PROBLEM TO WORK ON: All the lines below should appear again unchanged, though their pictures should not.

::::

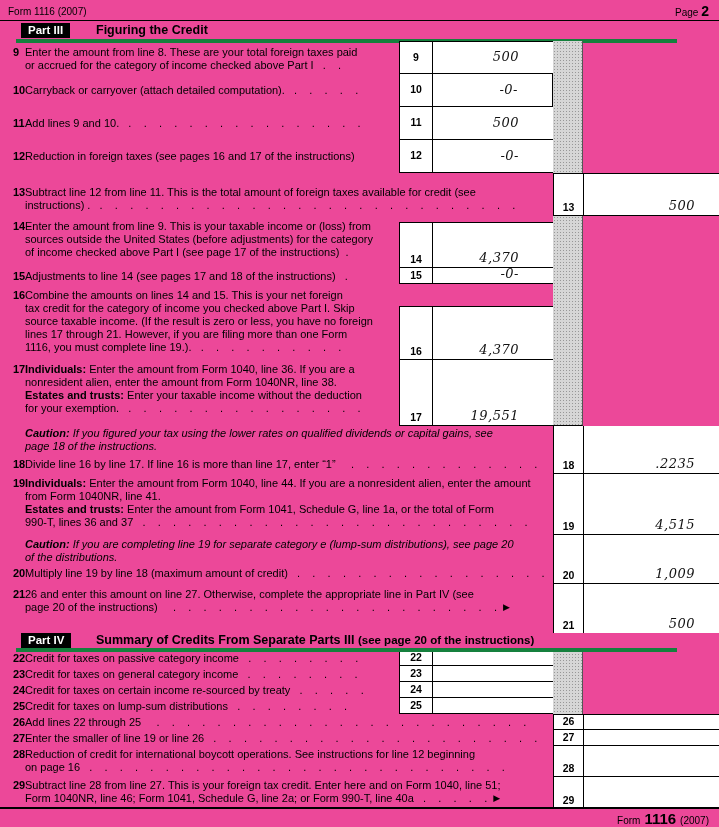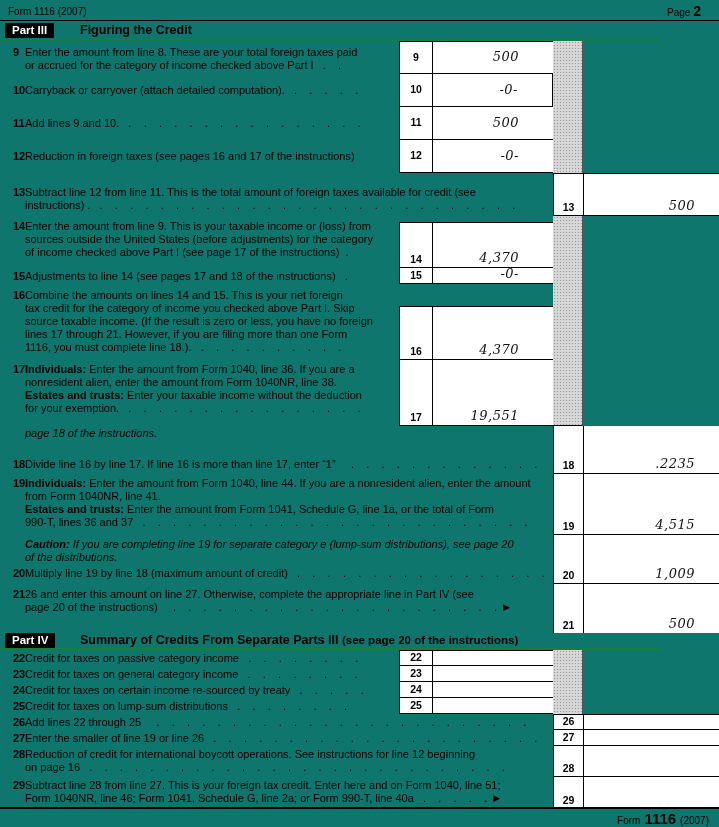--- a/index.html
+++ b/index.html
@@ -3,7 +3,7 @@
 <meta charset="utf-8">
 <style>
   html,body{margin:0;padding:0;background:#fff;}
-  #page{position:relative;width:719px;height:827px;background:#0f766e;
+  #page{position:relative;width:719px;height:827px;background:#ec4899;
         font-family:"Liberation Sans",sans-serif;color:#000;overflow:hidden;}
   
   .row{position:absolute;left:0;display:flex;align-items:flex-start;}

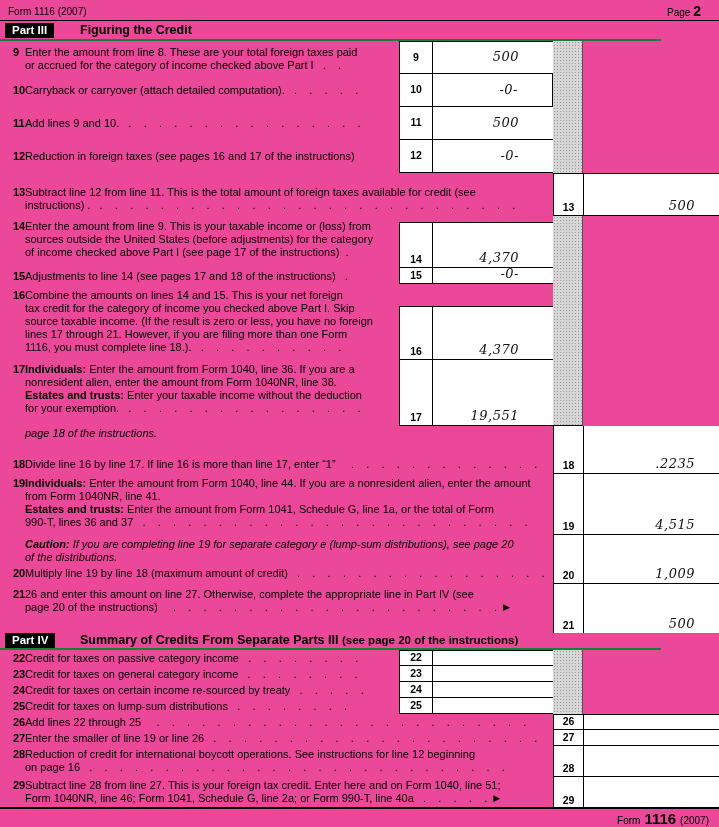--- a/index.html
+++ b/index.html
@@ -49,7 +49,7 @@
   .rule2{position:absolute;left:0;width:719px;border-top:2px solid #000;}
   
   .hdr-l{position:absolute;left:8px;top:6px;font-size:10px;}
-  .hdr-r{position:absolute;right:18px;top:3px;font-size:10px;text-align:right;}
+  .hdr-r{position:absolute;right:10px;top:3px;font-size:10px;text-align:right;}
   .hdr-r b{font-size:14px;font-weight:bold;}
   .ftr{position:absolute;right:10px;top:810px;font-size:10px;display:flex;align-items:baseline;gap:4px;}
   .ftr b{font-size:15px;font-weight:bold;}

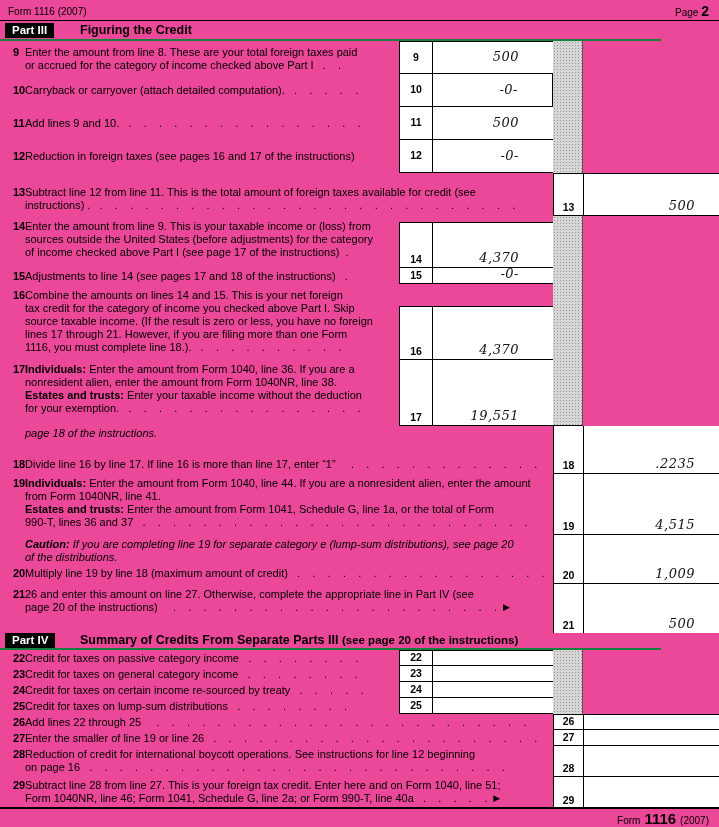--- a/index.html
+++ b/index.html
@@ -40,7 +40,7 @@
          background-image:radial-gradient(circle,#979797 0.8px,transparent 0.9px);
          background-size:3px 3px;border-right:1px solid #555;}
   
-  .pbar{position:absolute;left:0;width:661px;height:17px;border-bottom:2px solid #15803d;box-sizing:content-box;}
+  .pbar{position:absolute;left:16px;width:661px;height:17px;border-bottom:4px solid #15803d;box-sizing:content-box;}
   .ptag{position:absolute;left:5px;top:1px;background:#000;color:#fff;font-weight:bold;
         font-size:11.5px;line-height:14px;padding:0 7px 1px 7px;}
   .ptitle{position:absolute;left:80px;top:1px;font-weight:bold;font-size:12.5px;line-height:15px;}

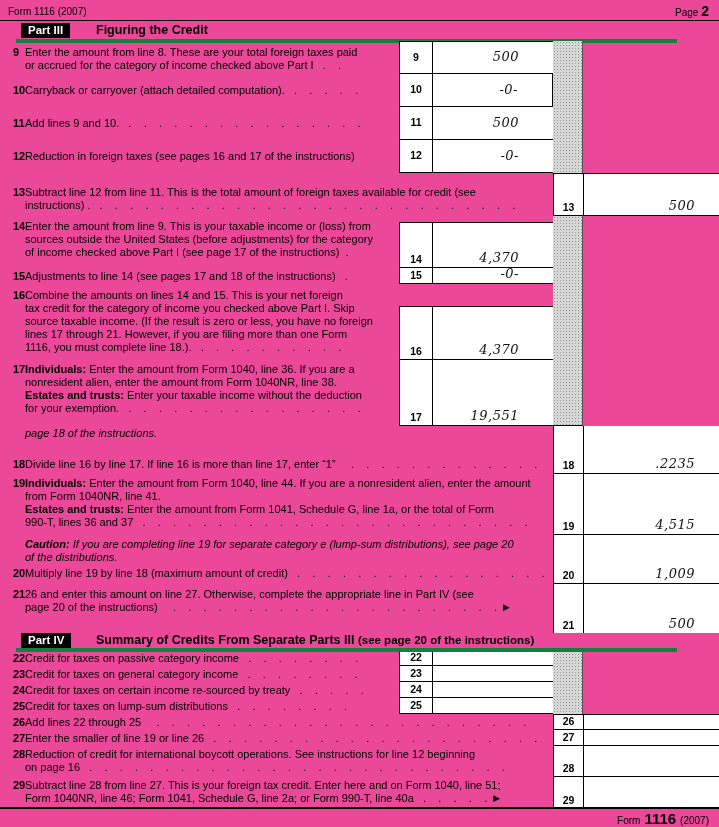--- a/index.html
+++ b/index.html
@@ -211,7 +211,7 @@
       <div class="tl">tax credit for the category of income you checked above Part I. Skip</div>
       <div class="tl">source taxable income. (If the result is zero or less, you have no foreign</div>
       <div class="tl">lines 17 through 21. However, if you are filing more than one Form</div>
-      <div class="tl"><span>1116, you must complete line 18.).</span><span class="dots">   .    .    .    .    .    .    .    .    .    .</span></div>
+      <div class="tl"><span>1116, you must complete line 19.).</span><span class="dots">   .    .    .    .    .    .    .    .    .    .</span></div>
     </div>
   </div>
   <div class="row" style="top:360px;padding-top:3px">

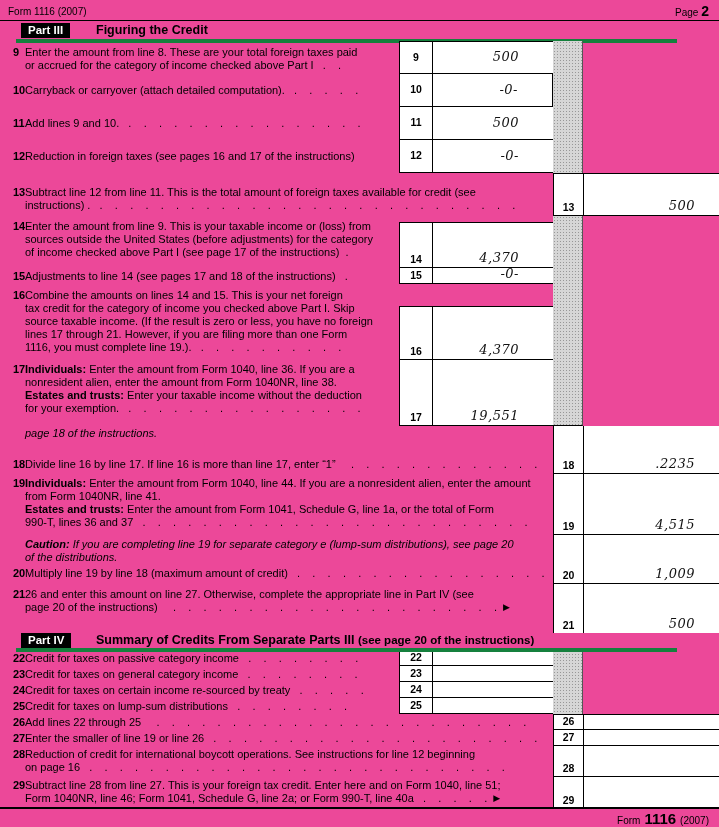--- a/index.html
+++ b/index.html
@@ -226,6 +226,7 @@
   <div class="row" style="top:424px;padding-top:3px">
     <div class="ln"></div>
     <div class="tx">
+      <div class="tl"><b class="cl">Caution:</b><i> If you figured your tax using the lower rates on qualified dividends or capital gains, see</i></div>
       <div class="tl"><i>page 18 of the instructions.</i></div>
     </div>
   </div>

::::

EXERCISE ANSWER:
--- a/index.html
+++ b/index.html
@@ -3,7 +3,7 @@
 <meta charset="utf-8">
 <style>
   html,body{margin:0;padding:0;background:#fff;}
-  #page{position:relative;width:719px;height:827px;background:#0f766e;
+  #page{position:relative;width:719px;height:827px;background:#ec4899;
         font-family:"Liberation Sans",sans-serif;color:#000;overflow:hidden;}
   
   .row{position:absolute;left:0;display:flex;align-items:flex-start;}

--- a/index.html
+++ b/index.html
@@ -49,7 +49,7 @@
   .rule2{position:absolute;left:0;width:719px;border-top:2px solid #000;}
   
   .hdr-l{position:absolute;left:8px;top:6px;font-size:10px;}
-  .hdr-r{position:absolute;right:18px;top:3px;font-size:10px;text-align:right;}
+  .hdr-r{position:absolute;right:10px;top:3px;font-size:10px;text-align:right;}
   .hdr-r b{font-size:14px;font-weight:bold;}
   .ftr{position:absolute;right:10px;top:810px;font-size:10px;display:flex;align-items:baseline;gap:4px;}
   .ftr b{font-size:15px;font-weight:bold;}

--- a/index.html
+++ b/index.html
@@ -40,7 +40,7 @@
          background-image:radial-gradient(circle,#979797 0.8px,transparent 0.9px);
          background-size:3px 3px;border-right:1px solid #555;}
   
-  .pbar{position:absolute;left:0;width:661px;height:17px;border-bottom:2px solid #15803d;box-sizing:content-box;}
+  .pbar{position:absolute;left:16px;width:661px;height:17px;border-bottom:4px solid #15803d;box-sizing:content-box;}
   .ptag{position:absolute;left:5px;top:1px;background:#000;color:#fff;font-weight:bold;
         font-size:11.5px;line-height:14px;padding:0 7px 1px 7px;}
   .ptitle{position:absolute;left:80px;top:1px;font-weight:bold;font-size:12.5px;line-height:15px;}

--- a/index.html
+++ b/index.html
@@ -211,7 +211,7 @@
       <div class="tl">tax credit for the category of income you checked above Part I. Skip</div>
       <div class="tl">source taxable income. (If the result is zero or less, you have no foreign</div>
       <div class="tl">lines 17 through 21. However, if you are filing more than one Form</div>
-      <div class="tl"><span>1116, you must complete line 18.).</span><span class="dots">   .    .    .    .    .    .    .    .    .    .</span></div>
+      <div class="tl"><span>1116, you must complete line 19.).</span><span class="dots">   .    .    .    .    .    .    .    .    .    .</span></div>
     </div>
   </div>
   <div class="row" style="top:360px;padding-top:3px">

--- a/index.html
+++ b/index.html
@@ -226,6 +226,7 @@
   <div class="row" style="top:424px;padding-top:3px">
     <div class="ln"></div>
     <div class="tx">
+      <div class="tl"><b class="cl">Caution:</b><i> If you figured your tax using the lower rates on qualified dividends or capital gains, see</i></div>
       <div class="tl"><i>page 18 of the instructions.</i></div>
     </div>
   </div>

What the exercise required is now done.